WHAT IS EXPECTED
Find the line with "shipping: 84.70 -> 73.99" and the line with "total: 13193.33 -> 13085.76" in the entries below; output exactly those two lines, every line between them, and no others.

INPUT MATERIAL
_ _ _ _ _ _ _
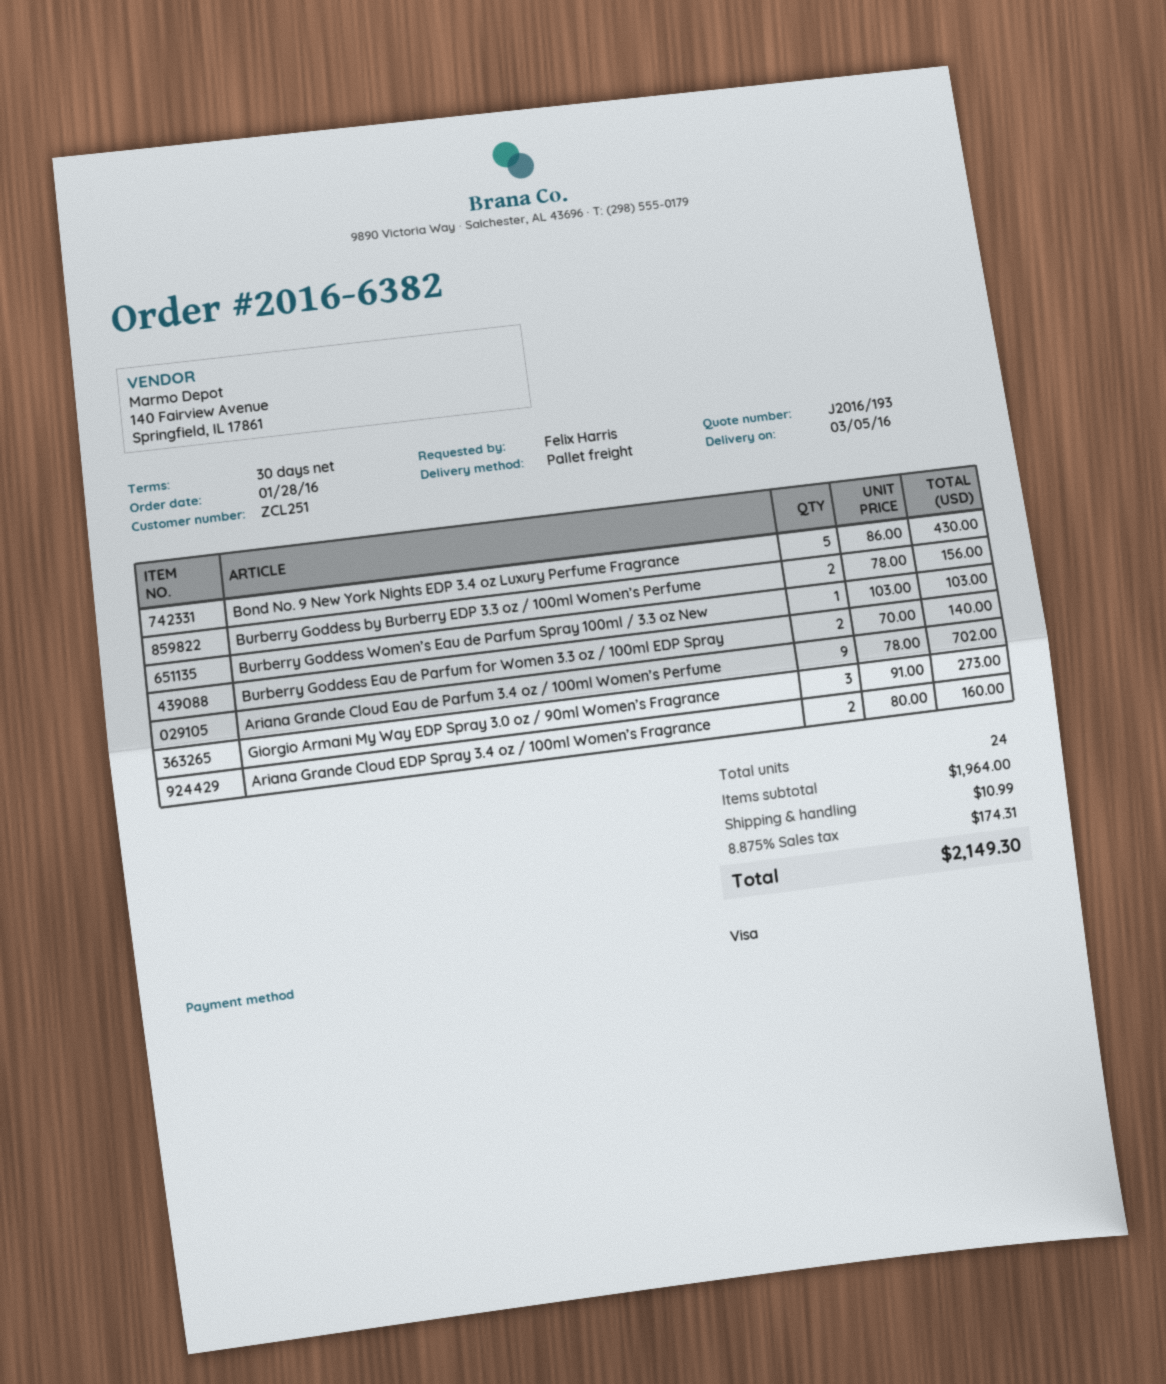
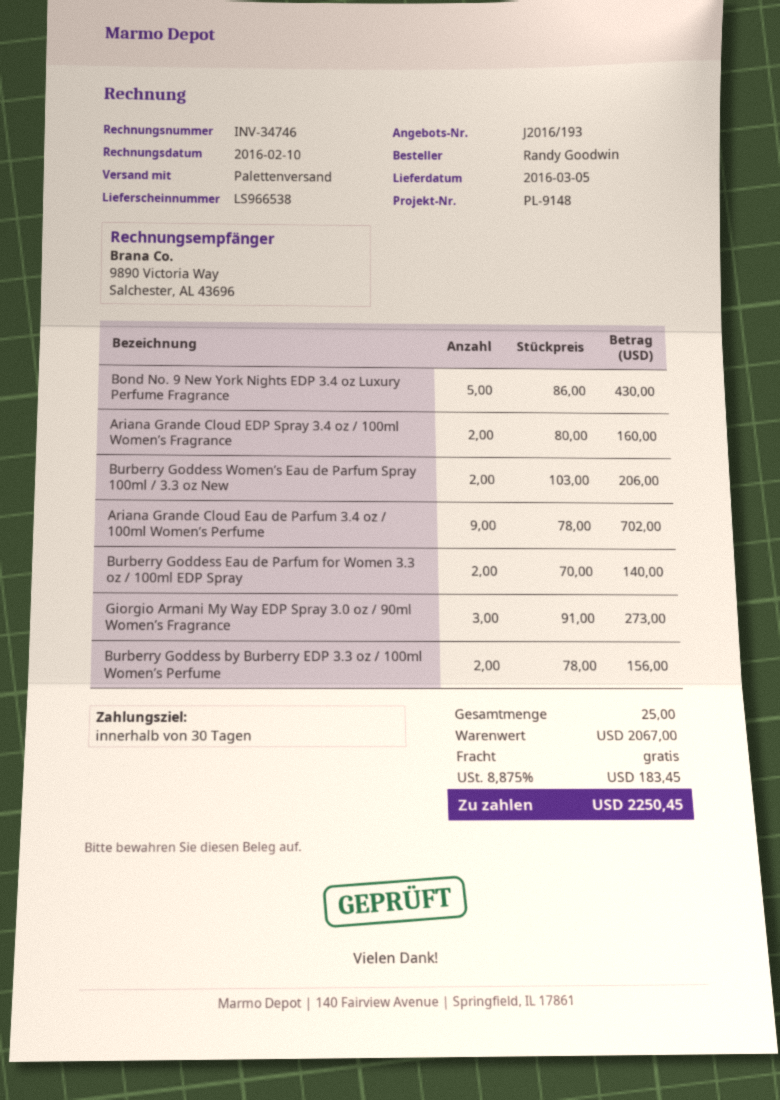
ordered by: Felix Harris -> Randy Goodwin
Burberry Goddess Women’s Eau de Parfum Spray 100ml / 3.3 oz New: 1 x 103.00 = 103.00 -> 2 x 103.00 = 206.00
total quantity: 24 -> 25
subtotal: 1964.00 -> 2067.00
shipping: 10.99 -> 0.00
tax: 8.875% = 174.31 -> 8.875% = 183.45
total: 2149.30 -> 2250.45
_ _ _ _ _ _ _
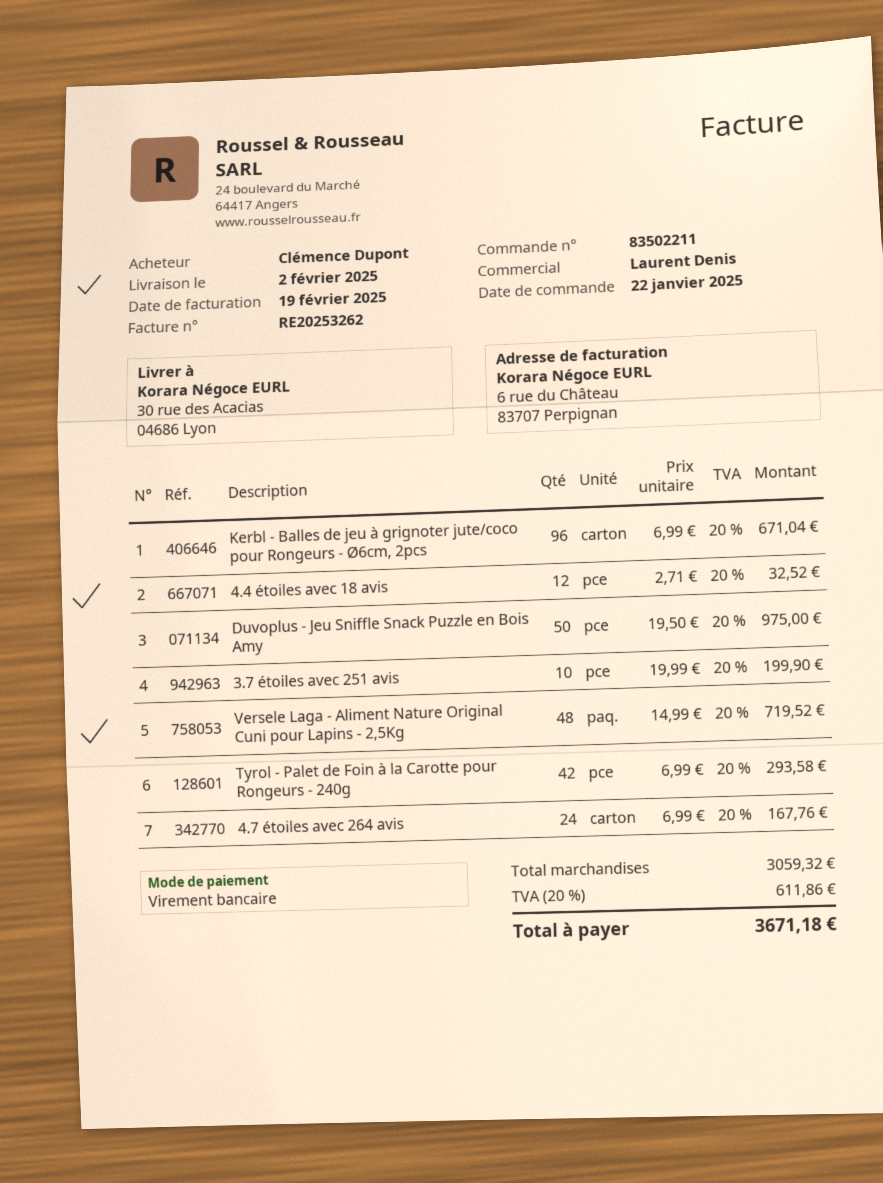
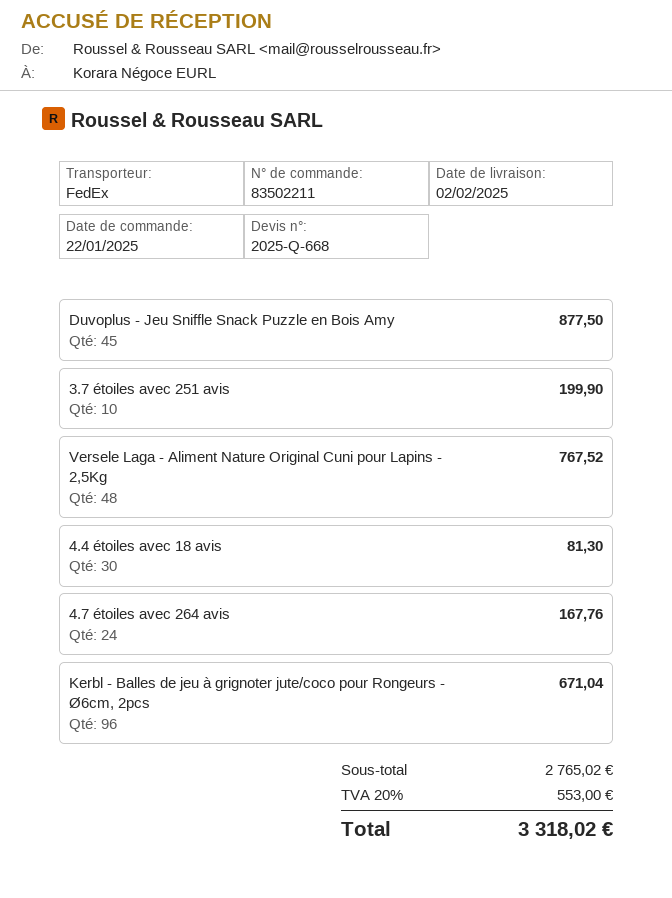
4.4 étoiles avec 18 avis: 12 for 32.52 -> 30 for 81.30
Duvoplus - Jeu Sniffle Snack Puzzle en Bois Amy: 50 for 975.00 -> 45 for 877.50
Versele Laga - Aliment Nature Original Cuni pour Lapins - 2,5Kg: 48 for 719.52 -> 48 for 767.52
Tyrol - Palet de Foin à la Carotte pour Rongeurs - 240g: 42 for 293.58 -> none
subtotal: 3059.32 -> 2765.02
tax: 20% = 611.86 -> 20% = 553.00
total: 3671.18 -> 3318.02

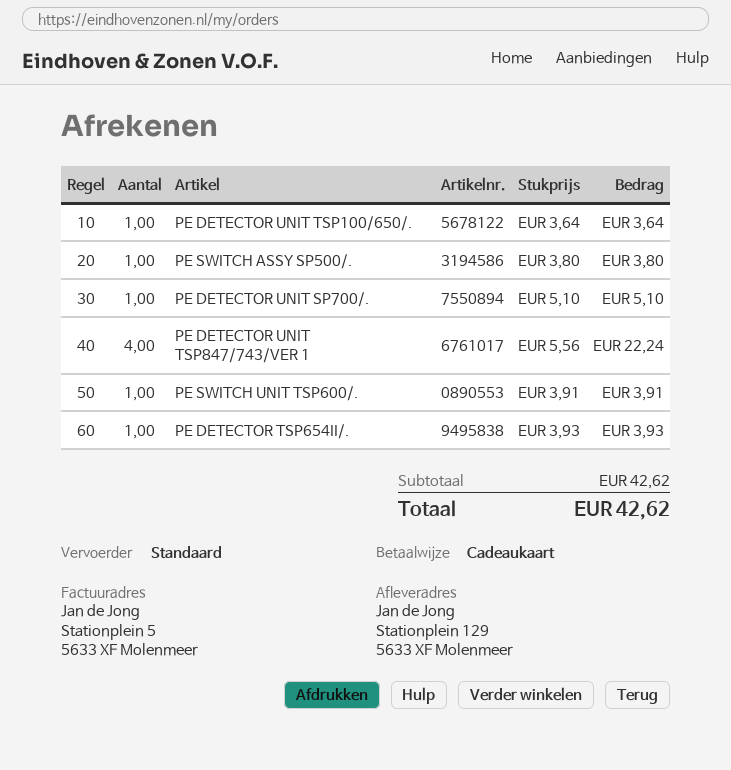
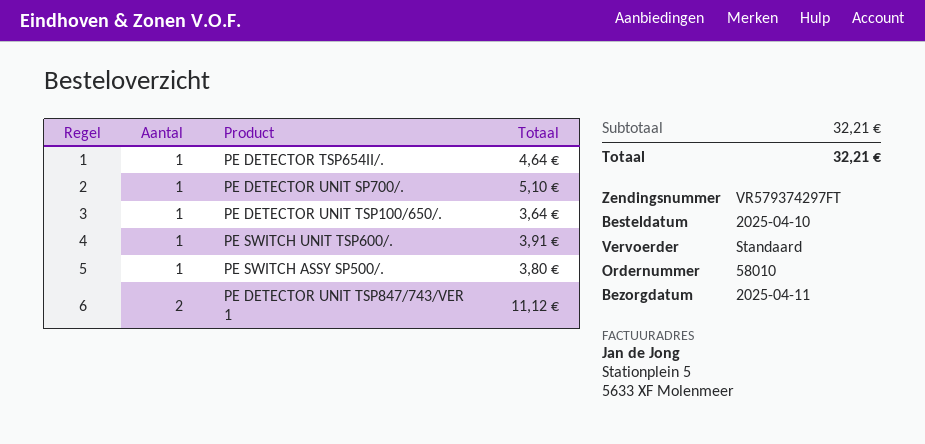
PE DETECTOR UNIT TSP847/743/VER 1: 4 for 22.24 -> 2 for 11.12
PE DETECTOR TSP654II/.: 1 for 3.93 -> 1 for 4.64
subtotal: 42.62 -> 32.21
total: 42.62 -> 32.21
_ _ _ _ _ _ _
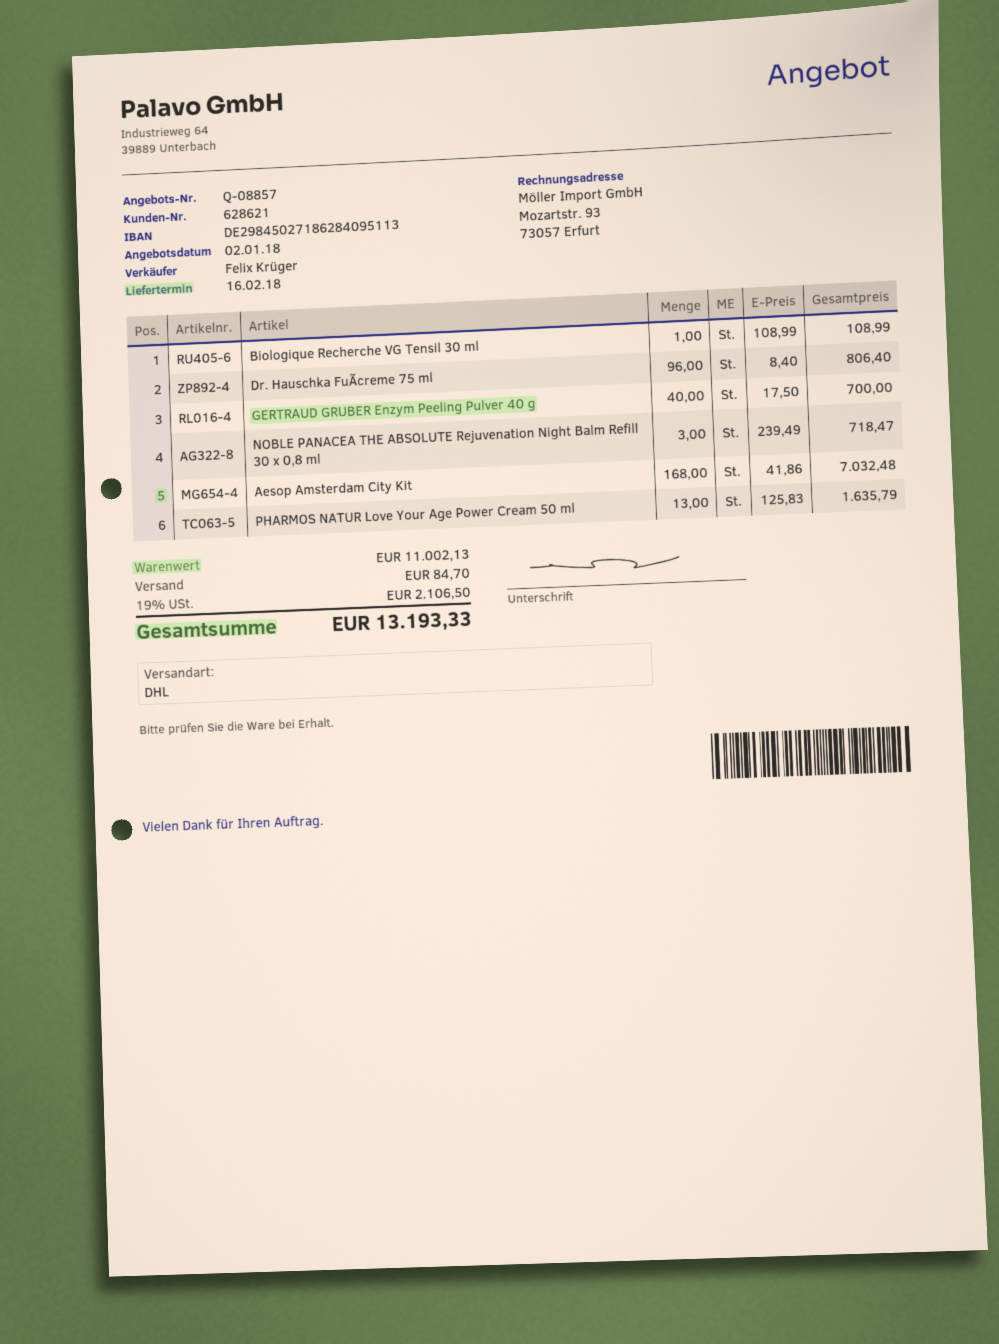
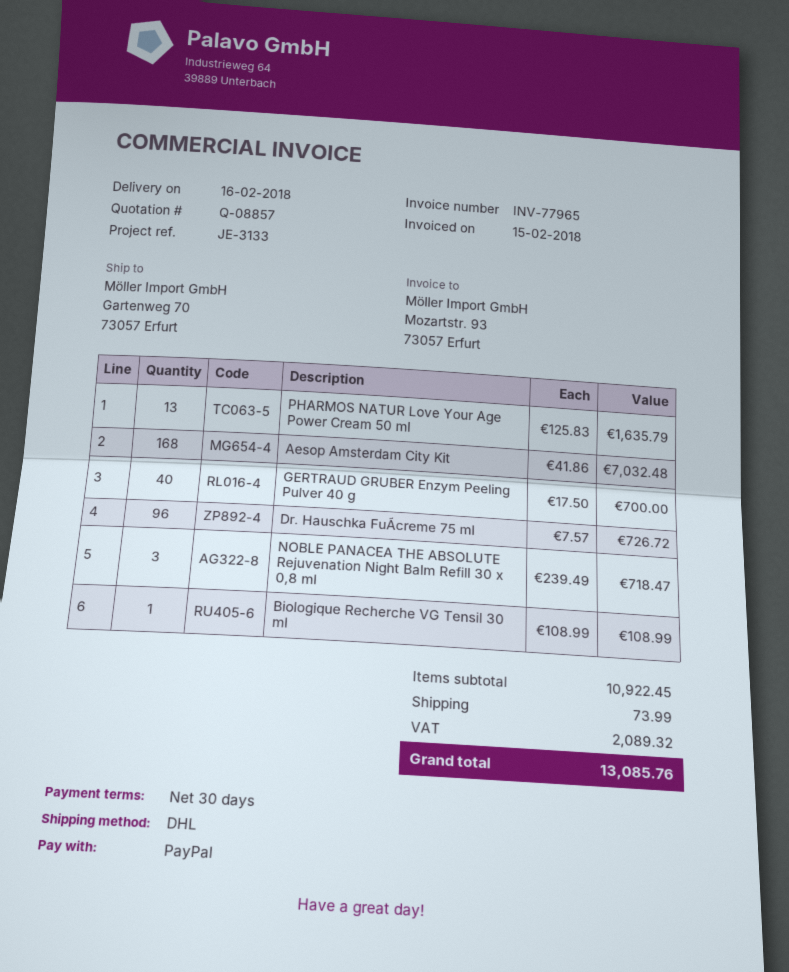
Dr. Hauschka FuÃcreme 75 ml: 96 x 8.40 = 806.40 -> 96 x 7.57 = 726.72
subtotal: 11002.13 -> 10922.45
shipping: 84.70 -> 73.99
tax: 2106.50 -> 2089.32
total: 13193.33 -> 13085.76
_ _ _ _ _ _ _
TASK SOLUTION
shipping: 84.70 -> 73.99
tax: 2106.50 -> 2089.32
total: 13193.33 -> 13085.76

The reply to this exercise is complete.